Italian painter (1623–1683)

Giovanni Ghisolfi (1623 - 7 June 1683) was an Italian painter of the Baroque period, best known for his landscape paintings and capricci.

==Biography==
Born in Milan in 1623, he initially trained with his uncle, the painter Antonio Volpino. At the age of 17, he traveled to Rome with his friend Antonio Busca, where he studied the work of Pietro da Cortona and frequented the studio of Salvator Rosa. In Rome he painted vedute and capricci, mainly landscapes with architectural fragments and ruins. They would garner renewed interest with the rise of Neoclassicism in the mid-late 18th century.

In 1661, he decorated a chapel of the Certosa di Pavia.

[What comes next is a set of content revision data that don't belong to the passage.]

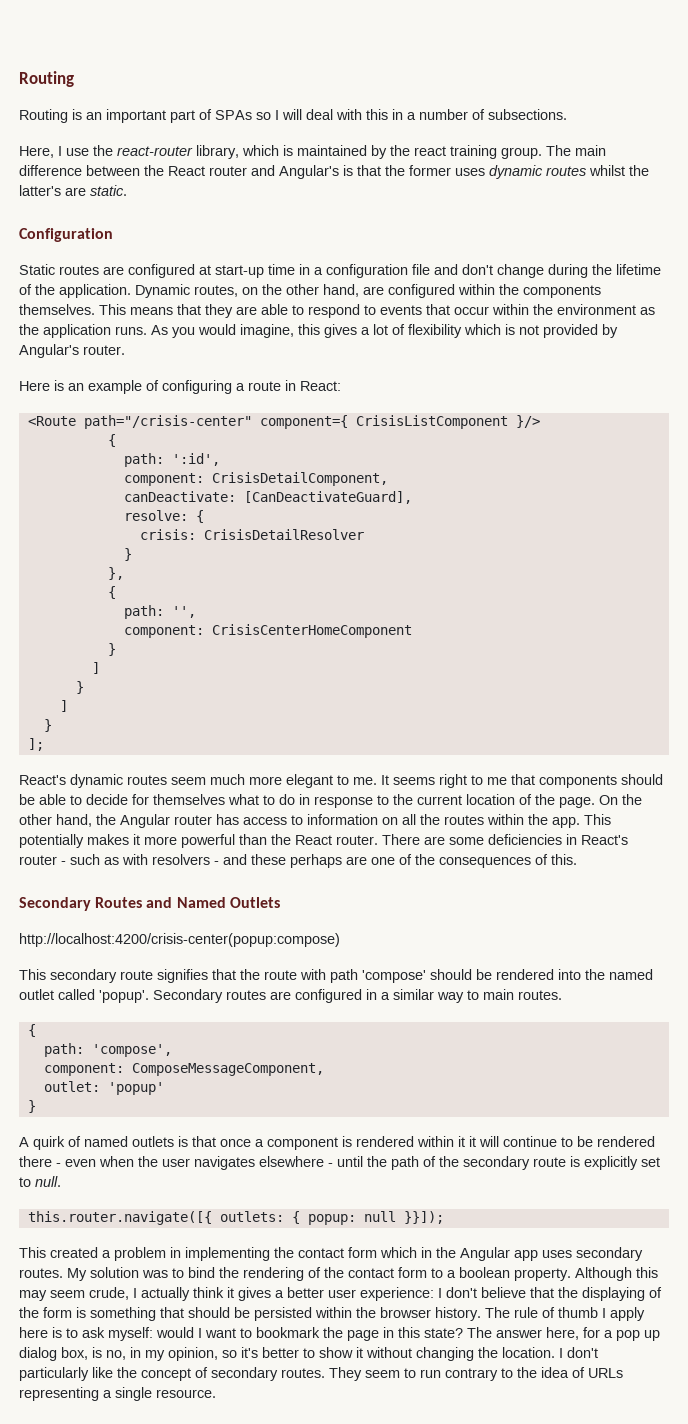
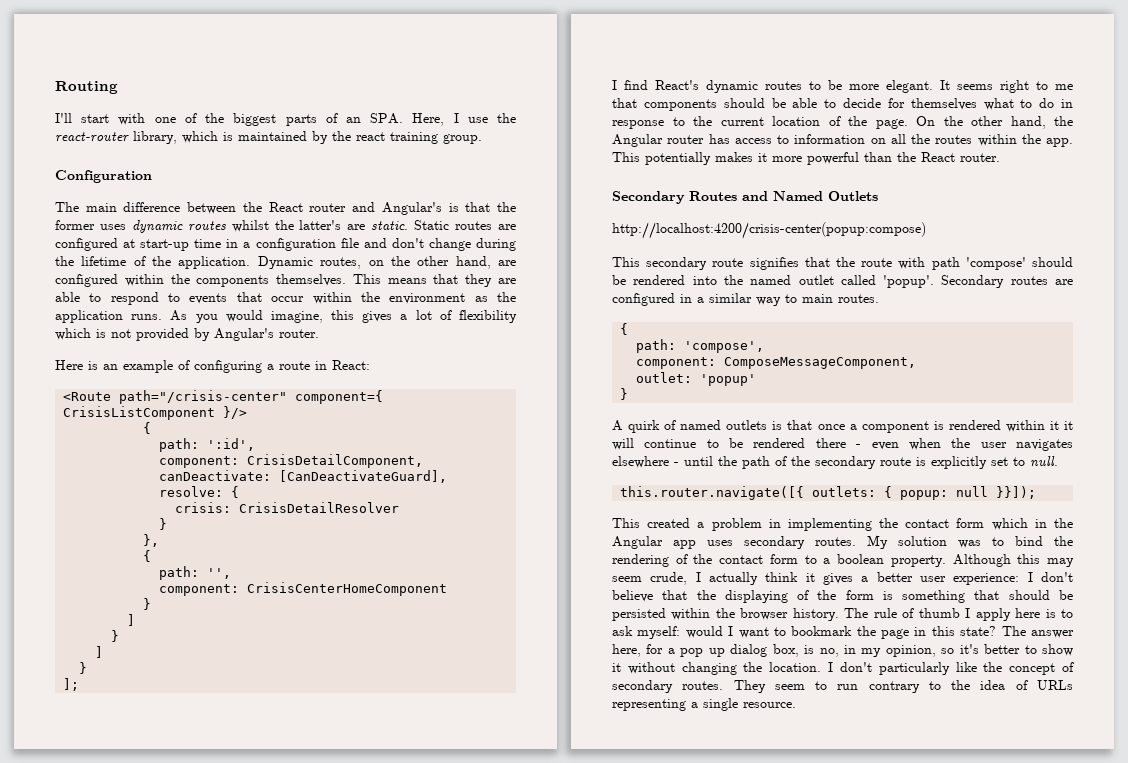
[19,109,567,123] Routing is an important part of SPAs so I will deal with this in a number of subsections. // -> [55,113,404,126] I'll start with one of the biggest parts of an SPA.
(542, 153) none -> [55,170,152,183] // Configuration //
[19,228,113,242] // Configuration // -> (409, 225) none
(44, 744) none -> [612,80,648,90] I find
[171,774,377,788] seem much more elegant to me. -> [809,80,933,93] to be more elegant.
[382,834,628,845] [19,854,577,868] There are some deficiencies in React's router - such as with resolvers - and these perhaps are one of the consequences of this. -> (1000, 157) none

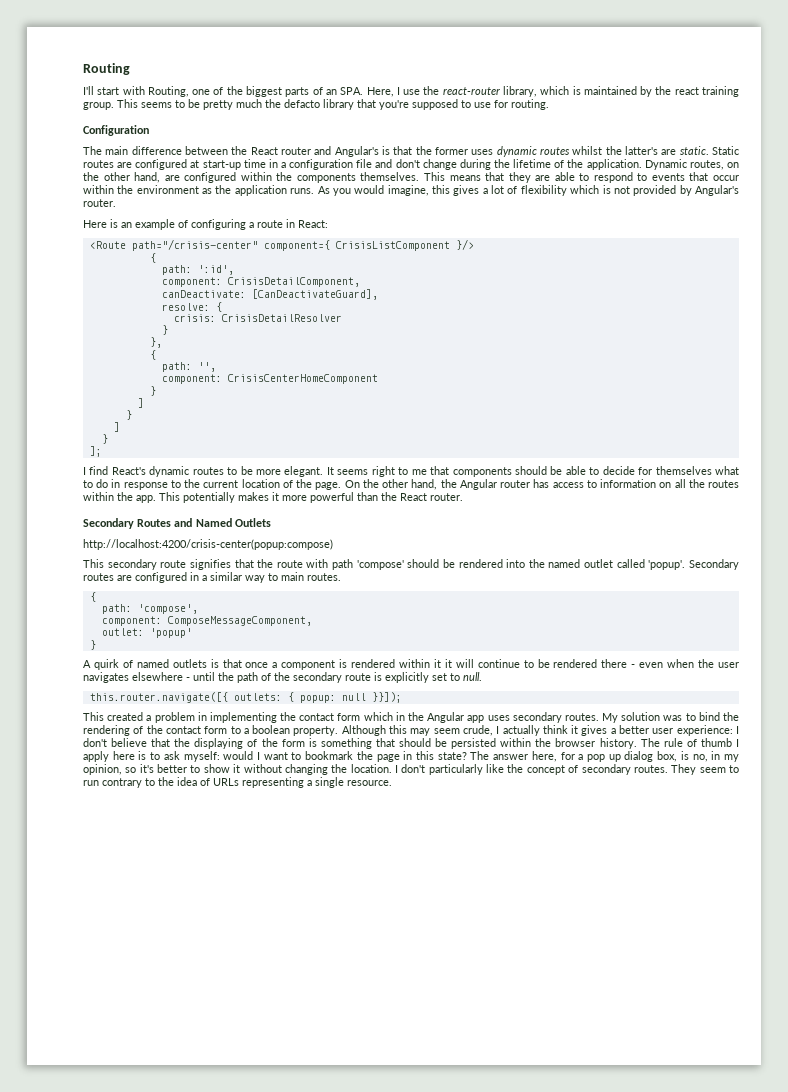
(146, 119) none -> [147,86,189,97] Routing,
(482, 139) none -> [117,99,549,110] This seems to be pretty much the defacto library that you're supposed to use for routing.

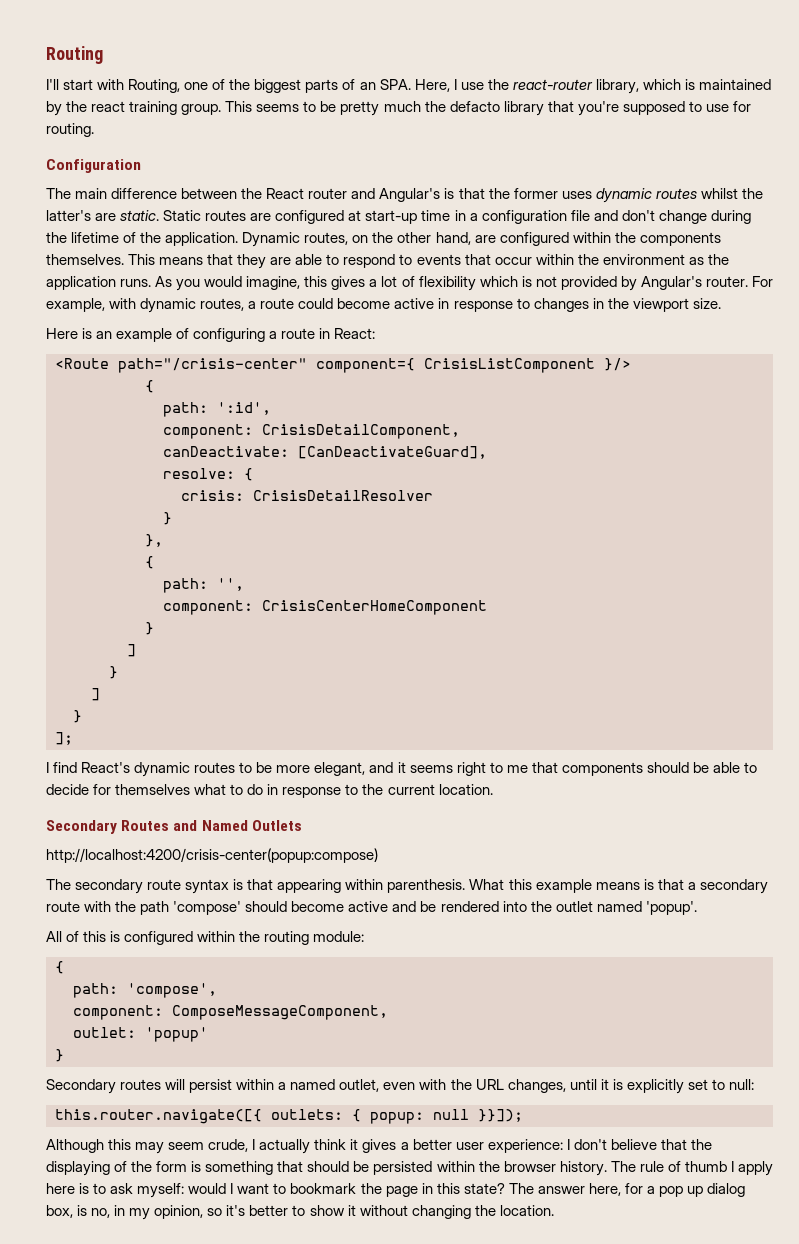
(116, 203) none -> [751,276,773,287] [46,298,721,313] For example, with dynamic routes, a route could become active in response to changes in the viewport size.
[284,466,334,477] elegant. It -> [314,762,406,776] elegant, and it
[241,479,740,490] [83,492,463,503] location of the page. On the other hand, the Angular router has access to information on all the routes within the app. This potentially makes it more powerful than the React router. -> [438,784,493,795] location.
[83,559,274,570] This secondary route signifies that the -> [46,879,768,894] The secondary route syntax is that appearing within parenthesis. What this example means is that a secondary
(329, 563) none -> [115,901,137,912] the
(440, 563) none -> [291,901,417,912] become active and
[548,559,740,570] [83,572,341,583] named outlet called 'popup'. Secondary routes are configured in a similar way to main routes. -> [555,901,697,915] [46,931,365,945] outlet named 'popup'. // All of this is configured within the routing module:
[83,659,739,670] [83,672,371,683] A quirk of named outlets is that once a component is rendered within it it will continue to be rendered there - even when the user navigates elsewhere - until the path of the secondary route -> [46,1079,609,1094] Secondary routes will persist within a named outlet, even with the URL changes, until it
[463,672,482,681] null. -> [728,1079,754,1090] null:
[83,712,739,723] [83,725,339,736] This created a problem in implementing the contact form which in the Angular app uses secondary routes. My solution was to bind the rendering of the contact form to a boolean property. -> (523, 1115) none
[395,764,740,775] [83,777,392,788] I don't particularly like the concept of secondary routes. They seem to run contrary to the idea of URLs representing a single resource. -> (554, 1210) none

In 1664 he was called to Vicenza to execute a series of decorative landscape frescoes in the Palazzo Trissino Baston and the Palazzo Giustiniani Baggio. He painted also in Palazzo Borromeo Arese at Cesano, Reatis' Palace in Lissone and in the fourth chapel of the Sacri Monti and frescoed the vaults of the Basilica of San Vittore in Varese.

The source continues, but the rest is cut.